Fast Sampling-Based Whole-Genome Haplotype Block Recognition
MetadataShow full item record
Scaling linkage disequilibrium (LD) based haplotype block recognition to the entire human genome has always been a challenge. The best-known algorithm has quadratic runtime complexity and, even when sophisticated search space pruning is applied, still requires several days of computations. Here, we propose a novel sampling-based algorithm, called S-MIG (++), where the main idea is to estimate the area that most likely contains all haplotype blocks by sampling a very small number of SNP pairs.

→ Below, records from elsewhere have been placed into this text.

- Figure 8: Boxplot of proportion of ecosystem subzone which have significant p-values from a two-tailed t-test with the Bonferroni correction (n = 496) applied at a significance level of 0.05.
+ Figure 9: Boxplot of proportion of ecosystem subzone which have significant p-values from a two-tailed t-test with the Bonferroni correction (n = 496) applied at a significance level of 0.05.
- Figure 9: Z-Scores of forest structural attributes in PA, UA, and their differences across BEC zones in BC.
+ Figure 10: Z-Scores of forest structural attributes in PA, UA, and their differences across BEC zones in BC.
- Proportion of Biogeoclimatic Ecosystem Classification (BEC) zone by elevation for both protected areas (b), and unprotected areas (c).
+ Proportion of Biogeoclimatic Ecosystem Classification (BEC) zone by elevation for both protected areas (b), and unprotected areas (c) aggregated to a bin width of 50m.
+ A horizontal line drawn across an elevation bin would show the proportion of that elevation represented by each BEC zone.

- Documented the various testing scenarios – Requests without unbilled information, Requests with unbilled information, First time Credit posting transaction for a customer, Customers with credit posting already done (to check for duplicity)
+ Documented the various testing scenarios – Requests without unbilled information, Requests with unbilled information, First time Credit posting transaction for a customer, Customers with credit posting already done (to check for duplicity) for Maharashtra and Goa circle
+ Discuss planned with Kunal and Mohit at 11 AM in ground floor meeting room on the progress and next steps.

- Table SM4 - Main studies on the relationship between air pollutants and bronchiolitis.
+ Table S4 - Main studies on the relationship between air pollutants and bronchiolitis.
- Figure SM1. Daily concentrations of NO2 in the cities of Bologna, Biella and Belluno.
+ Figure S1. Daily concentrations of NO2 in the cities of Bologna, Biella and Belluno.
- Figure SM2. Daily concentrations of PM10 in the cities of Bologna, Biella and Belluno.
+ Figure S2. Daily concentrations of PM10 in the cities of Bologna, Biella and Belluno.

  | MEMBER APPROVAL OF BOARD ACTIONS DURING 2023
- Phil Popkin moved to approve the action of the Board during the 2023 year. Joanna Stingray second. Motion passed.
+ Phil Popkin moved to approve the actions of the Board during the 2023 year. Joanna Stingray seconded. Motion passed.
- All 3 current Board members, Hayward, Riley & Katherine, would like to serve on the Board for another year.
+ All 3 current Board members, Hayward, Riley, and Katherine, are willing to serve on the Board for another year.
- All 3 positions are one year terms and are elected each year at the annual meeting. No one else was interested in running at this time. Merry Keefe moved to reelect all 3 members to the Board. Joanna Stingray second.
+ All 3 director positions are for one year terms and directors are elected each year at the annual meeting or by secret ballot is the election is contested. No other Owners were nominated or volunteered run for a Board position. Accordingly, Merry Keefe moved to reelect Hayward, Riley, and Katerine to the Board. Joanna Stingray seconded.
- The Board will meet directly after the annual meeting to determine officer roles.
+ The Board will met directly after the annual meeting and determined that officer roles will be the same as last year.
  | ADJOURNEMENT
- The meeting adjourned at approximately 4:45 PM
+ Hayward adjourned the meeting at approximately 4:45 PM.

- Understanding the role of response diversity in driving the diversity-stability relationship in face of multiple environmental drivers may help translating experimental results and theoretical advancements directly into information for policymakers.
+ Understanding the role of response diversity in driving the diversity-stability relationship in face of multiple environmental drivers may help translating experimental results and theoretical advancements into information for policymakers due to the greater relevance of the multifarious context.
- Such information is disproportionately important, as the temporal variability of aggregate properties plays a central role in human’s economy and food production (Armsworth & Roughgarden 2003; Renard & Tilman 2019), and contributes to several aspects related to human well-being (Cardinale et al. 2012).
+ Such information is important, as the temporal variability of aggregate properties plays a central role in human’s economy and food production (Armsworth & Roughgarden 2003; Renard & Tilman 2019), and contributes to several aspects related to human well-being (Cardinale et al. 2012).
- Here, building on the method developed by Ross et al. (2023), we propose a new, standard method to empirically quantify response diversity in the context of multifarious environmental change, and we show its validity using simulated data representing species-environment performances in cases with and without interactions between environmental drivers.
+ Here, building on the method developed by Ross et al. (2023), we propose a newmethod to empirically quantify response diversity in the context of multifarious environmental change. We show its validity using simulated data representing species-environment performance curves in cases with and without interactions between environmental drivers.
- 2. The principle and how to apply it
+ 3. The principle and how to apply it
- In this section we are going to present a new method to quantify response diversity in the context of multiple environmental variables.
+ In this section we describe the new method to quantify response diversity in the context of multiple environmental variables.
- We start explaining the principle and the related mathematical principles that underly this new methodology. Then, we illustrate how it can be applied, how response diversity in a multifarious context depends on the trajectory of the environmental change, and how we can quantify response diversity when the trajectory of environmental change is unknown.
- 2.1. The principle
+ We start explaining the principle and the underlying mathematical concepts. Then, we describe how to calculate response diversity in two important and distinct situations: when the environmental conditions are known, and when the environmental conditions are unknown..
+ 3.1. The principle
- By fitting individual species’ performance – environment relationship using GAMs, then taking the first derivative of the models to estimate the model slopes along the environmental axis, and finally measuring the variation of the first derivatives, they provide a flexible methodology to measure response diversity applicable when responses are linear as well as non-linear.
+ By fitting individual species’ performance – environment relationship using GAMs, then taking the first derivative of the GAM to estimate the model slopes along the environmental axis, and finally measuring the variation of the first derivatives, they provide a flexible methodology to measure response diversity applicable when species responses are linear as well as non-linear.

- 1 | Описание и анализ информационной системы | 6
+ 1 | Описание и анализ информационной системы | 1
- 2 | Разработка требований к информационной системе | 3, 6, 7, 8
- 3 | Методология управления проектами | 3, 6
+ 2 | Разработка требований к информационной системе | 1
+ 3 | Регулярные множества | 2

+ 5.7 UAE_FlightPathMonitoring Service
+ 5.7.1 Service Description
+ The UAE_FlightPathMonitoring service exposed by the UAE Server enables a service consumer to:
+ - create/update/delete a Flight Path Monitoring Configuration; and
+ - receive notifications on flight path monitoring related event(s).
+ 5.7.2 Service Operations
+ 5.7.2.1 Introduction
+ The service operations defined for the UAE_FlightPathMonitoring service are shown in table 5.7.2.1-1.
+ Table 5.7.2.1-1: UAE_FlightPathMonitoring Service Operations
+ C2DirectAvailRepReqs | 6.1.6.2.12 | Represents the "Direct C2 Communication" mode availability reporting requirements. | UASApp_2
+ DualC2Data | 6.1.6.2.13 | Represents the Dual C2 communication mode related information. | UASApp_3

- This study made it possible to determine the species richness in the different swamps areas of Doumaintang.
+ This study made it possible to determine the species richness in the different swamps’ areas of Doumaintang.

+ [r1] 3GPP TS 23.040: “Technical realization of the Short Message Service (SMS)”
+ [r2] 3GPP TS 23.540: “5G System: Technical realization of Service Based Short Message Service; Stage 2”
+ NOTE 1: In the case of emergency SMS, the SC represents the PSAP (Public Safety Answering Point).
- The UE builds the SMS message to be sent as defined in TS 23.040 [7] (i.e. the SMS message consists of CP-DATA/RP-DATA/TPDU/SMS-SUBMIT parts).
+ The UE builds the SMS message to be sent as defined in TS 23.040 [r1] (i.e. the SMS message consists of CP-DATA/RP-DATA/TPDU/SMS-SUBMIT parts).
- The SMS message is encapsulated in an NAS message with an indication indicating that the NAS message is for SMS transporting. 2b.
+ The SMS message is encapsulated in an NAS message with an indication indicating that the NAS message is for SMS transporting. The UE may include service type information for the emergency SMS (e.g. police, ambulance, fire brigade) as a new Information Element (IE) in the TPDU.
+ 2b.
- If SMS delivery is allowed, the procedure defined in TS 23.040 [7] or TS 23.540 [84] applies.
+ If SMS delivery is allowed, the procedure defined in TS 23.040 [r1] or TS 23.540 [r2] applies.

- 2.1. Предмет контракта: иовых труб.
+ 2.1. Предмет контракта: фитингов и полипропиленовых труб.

A subsequent refinement step computes the exact blocks by considering only the SNP pairs within the estimated area. This approach significantly reduces the number of computed LD statistics, making the recognition of haplotype blocks very fast. We theoretically and empirically prove that the area containing all haplotype blocks can be estimated with a very high degree of certainty. Through experiments on the 243,080 SNPs on chromosome 20 from the 1,000 Genomes Project, we compared our previous algorithm MIG (++) with the new S-MIG (++) and observed a runtime reduction from 2.8 weeks to 34.8 hours. In a parallelized version of the S-MIG (++) algorithm using 32 parallel processes, the runtime was further reduced to 5.1 hours.